L'usine VW de Forest poursuit sa mue. Une nouvelle étape sera en effet franchie cette semaine dans sa transformation en usine Audi (la quatrième de la marque après Ingolstadt et Neckarsulm en Allemagne, et Györ en Hongrie) avec l'arrivée, ce mercredi, de la nouvelle équipe de direction, en droite ligne dépêchée par Audi Allemagne.

A 43 ans, Alfons Dintner devient directeur général de l'usine de Bruxelles en remplacement de Norbert Steingräber transféré sur d'autres dossiers au sein du groupe VW. Alfons Dintner dirigeait l'unité de peinture de l'usine d'Ingolstadt depuis 2001.

Quant à Stéphanie Ulrich, elle vient chapeauter les ressources humaines à la place du Belge Jos Kayaerts, toujours en négociation concernant sa prochaine mission. Elle avait dirigé ce même département sur le site VW de Salzgitter.

Bientôt les primes de départ

La crise avait duré plusieurs mois et fait couler beaucoup d'encre, à la mesure de l'émotion suscitée par le cataclysme. Le 21 novembre dernier, la direction annonçait la perte de 4 000 emplois sur les 5 400 du site. Après trois mois de négociations, fin février, le personnel donnait finalement son feu vert au plan de diminution des coûts présenté par la direction d'Audi, comme condition à sa reprise de l'usine.

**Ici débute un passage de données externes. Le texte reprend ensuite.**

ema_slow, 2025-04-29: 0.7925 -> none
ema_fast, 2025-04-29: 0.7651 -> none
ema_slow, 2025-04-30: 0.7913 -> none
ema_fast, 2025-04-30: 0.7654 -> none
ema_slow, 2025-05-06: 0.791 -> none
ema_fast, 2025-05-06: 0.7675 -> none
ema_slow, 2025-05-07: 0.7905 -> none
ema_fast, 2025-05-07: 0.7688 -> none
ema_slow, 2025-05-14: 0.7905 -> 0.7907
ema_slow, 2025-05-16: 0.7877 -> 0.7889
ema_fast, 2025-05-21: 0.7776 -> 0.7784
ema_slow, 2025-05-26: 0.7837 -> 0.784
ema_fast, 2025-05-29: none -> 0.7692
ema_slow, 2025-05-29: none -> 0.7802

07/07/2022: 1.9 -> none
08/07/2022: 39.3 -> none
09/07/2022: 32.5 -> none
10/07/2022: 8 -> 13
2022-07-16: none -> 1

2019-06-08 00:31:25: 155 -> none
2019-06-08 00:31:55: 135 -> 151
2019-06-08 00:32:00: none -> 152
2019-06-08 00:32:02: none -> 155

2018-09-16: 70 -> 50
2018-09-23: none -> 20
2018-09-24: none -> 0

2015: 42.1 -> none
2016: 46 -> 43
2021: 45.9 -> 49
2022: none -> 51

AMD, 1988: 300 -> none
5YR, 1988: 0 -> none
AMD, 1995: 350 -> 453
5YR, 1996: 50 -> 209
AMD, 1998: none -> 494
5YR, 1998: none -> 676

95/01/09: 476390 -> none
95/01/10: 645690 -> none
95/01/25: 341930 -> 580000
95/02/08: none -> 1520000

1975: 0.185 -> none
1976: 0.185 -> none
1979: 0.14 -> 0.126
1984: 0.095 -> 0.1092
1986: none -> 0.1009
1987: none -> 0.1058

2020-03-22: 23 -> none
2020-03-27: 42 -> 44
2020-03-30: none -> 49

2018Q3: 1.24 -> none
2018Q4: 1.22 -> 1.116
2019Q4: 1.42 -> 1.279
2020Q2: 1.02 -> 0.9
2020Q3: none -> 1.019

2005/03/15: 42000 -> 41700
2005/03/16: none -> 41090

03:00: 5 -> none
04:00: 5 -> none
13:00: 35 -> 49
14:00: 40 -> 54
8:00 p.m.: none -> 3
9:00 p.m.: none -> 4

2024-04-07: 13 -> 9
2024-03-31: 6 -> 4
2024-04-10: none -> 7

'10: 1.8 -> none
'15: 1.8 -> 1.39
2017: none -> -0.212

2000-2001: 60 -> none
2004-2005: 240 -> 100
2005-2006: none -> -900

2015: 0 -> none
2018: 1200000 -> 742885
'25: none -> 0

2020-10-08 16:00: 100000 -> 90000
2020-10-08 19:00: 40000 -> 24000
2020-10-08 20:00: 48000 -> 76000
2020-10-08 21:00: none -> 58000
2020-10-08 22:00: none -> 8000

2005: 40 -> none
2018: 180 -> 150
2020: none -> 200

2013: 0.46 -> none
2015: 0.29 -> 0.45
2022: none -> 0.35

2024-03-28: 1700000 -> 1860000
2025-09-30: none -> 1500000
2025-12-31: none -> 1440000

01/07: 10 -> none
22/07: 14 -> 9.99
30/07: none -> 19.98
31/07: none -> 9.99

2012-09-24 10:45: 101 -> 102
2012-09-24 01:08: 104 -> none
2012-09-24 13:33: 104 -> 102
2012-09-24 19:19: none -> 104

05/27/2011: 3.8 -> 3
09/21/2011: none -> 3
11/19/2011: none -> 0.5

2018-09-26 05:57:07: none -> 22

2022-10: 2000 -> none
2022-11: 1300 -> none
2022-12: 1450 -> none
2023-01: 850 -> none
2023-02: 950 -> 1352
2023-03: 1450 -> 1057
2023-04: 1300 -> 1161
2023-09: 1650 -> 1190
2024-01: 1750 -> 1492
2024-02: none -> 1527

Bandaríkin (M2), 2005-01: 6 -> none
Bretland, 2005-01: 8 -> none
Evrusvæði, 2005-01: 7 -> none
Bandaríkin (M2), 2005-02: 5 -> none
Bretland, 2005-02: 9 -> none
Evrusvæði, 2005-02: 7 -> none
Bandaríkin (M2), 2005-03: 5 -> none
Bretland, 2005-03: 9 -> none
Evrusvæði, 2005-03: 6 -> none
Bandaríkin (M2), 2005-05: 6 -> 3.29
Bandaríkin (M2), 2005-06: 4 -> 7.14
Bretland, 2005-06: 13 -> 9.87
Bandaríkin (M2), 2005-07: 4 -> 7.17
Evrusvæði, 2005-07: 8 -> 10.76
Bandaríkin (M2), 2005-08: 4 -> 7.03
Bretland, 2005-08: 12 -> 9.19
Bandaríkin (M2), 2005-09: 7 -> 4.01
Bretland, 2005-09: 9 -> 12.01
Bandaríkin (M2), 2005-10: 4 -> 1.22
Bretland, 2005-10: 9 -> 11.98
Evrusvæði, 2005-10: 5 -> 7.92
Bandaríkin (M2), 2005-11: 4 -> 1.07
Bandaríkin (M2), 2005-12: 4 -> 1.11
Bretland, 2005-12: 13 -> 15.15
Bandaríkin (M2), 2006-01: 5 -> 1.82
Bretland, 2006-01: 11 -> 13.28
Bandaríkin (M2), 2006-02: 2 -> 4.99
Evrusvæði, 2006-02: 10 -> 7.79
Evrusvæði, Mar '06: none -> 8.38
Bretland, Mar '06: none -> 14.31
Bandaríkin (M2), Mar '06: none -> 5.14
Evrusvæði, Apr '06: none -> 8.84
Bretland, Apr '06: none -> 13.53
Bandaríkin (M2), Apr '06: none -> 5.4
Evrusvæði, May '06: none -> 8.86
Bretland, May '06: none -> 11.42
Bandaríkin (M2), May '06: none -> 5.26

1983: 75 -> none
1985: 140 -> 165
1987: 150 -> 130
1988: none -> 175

La page sera progressivement tournée à partir de ce 2 mai. Même s'il faudra plusieurs semaines pour qu'on ne parle plus de VW Forest mais bien d'Audi Forest (l'échéance officielle est la fin des vacances d'été). D'autant que des VW (dont les dernières Golf bruxelloises) continueront à sortir des chaînes pendant la période de transition, en plus de l'Audi A3.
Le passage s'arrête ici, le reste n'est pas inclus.